Saint Germain des Près, Paris, France

The Abbey of Saint-Germain des Près is the only remaining Romanesque building in Paris. It was founded, by King Childebert I in 558 AD, on the ruins of a Roman Temple. Its purpose was to house a piece of the True Cross and a Tunic of Sain Vincent the king had bought from Spain. It was dedicated on the day the king died, in 558 AD, by Bishop Germanus who, in 754 AD, would become the namesake of the abbey. It was the burial place of the Merovingian kings until the foundation of the Abbey of Sain Denis.
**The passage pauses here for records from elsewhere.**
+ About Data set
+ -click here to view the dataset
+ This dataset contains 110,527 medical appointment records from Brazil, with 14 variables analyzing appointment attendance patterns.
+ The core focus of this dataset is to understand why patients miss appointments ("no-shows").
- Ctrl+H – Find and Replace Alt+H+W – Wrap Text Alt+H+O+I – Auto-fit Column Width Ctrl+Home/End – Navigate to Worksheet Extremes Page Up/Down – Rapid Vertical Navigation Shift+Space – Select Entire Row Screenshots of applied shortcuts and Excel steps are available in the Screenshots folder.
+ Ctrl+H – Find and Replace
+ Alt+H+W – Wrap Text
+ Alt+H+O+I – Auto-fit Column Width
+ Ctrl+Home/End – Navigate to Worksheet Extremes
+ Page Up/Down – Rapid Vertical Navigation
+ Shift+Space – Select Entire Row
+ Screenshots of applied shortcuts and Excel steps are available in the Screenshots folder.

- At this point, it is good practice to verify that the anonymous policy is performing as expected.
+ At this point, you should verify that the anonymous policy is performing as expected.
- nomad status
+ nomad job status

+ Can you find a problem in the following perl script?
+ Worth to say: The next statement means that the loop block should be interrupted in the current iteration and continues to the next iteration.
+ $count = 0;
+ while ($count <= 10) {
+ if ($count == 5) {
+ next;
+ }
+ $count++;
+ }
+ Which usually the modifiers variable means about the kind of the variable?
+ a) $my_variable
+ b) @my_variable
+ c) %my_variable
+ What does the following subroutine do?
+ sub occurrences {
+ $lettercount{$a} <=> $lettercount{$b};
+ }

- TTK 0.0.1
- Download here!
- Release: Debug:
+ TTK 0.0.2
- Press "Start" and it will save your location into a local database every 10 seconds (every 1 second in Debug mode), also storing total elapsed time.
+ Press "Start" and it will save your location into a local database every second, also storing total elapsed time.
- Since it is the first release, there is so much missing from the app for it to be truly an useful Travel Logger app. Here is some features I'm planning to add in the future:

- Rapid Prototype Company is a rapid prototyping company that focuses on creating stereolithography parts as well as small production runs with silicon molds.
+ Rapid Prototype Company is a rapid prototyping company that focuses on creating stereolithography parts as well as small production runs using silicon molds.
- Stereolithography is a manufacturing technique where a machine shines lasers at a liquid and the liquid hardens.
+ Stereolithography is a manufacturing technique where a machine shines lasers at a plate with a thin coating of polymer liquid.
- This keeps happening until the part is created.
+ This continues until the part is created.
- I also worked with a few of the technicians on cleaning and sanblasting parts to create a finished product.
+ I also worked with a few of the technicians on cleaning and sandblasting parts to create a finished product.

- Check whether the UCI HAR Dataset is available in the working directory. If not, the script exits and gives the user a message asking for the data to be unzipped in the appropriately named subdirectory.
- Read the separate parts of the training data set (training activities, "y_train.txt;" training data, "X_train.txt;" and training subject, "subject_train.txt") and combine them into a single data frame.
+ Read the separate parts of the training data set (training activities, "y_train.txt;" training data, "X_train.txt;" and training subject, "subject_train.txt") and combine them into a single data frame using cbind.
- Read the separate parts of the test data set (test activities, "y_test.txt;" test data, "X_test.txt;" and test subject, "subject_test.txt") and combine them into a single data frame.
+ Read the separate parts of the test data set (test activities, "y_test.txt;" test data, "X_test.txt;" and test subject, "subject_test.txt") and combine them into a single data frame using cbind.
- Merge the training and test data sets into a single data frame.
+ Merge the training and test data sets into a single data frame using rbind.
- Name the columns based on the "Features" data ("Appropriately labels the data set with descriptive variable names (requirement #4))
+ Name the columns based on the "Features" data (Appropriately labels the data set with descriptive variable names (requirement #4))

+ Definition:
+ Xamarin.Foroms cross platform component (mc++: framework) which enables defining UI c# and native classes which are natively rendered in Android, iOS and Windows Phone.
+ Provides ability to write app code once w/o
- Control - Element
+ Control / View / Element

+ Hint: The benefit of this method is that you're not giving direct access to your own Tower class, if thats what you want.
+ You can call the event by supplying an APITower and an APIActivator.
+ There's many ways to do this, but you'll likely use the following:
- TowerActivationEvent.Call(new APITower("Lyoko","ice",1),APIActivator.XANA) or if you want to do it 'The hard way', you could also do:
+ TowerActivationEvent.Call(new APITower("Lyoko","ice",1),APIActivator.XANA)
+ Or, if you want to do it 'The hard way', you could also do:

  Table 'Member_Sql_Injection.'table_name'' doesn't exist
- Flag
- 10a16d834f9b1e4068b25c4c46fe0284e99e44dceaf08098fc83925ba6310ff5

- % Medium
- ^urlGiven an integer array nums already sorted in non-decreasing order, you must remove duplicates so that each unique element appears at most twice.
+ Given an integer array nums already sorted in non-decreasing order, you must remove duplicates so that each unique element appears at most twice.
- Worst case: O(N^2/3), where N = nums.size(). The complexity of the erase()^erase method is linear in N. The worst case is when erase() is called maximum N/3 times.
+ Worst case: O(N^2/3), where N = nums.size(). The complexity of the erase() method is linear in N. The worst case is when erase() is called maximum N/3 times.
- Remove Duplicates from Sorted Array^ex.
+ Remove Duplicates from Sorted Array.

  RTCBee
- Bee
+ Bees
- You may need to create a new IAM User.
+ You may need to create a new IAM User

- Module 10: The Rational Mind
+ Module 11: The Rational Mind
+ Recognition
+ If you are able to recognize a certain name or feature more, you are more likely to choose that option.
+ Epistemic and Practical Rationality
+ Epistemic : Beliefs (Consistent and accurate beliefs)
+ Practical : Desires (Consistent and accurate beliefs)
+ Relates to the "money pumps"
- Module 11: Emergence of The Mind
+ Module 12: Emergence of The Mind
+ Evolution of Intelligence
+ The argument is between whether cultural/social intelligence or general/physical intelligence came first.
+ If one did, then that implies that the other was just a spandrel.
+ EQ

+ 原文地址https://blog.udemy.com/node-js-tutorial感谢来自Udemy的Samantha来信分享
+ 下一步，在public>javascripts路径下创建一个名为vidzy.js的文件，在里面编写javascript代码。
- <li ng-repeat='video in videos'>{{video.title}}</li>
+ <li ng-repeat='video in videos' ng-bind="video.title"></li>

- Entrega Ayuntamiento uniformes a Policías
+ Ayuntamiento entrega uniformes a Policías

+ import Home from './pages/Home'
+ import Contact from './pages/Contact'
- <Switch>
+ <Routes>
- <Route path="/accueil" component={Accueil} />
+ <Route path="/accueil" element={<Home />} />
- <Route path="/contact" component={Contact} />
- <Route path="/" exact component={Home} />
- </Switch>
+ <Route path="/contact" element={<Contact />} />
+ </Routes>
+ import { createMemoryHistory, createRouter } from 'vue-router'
In the 9th century, the abbey was attacked and damaged by the Normans. It was completely rebuilt between the 11th and 12th centuries. Under royal patronage, the abbey was one of the richest in France, as demonstrated by the 9th-century polyptych and the important scriptorium (a room devoted to the writing, copying and illumination of manuscripts) it housed. It remained a centre of Catholic intellectual life until the French Revolution when it was disbanded and occupied by a factory. The abbey and its cloister were destroyed by an explosion in the factory, from which only the church was spared.
Until 2020 the church will be undergoing very much needed works of restoration.

Opening hours: 8 a.m. to 7.45 p.m.; 9 a.m. to 8 p.m. on Sundays.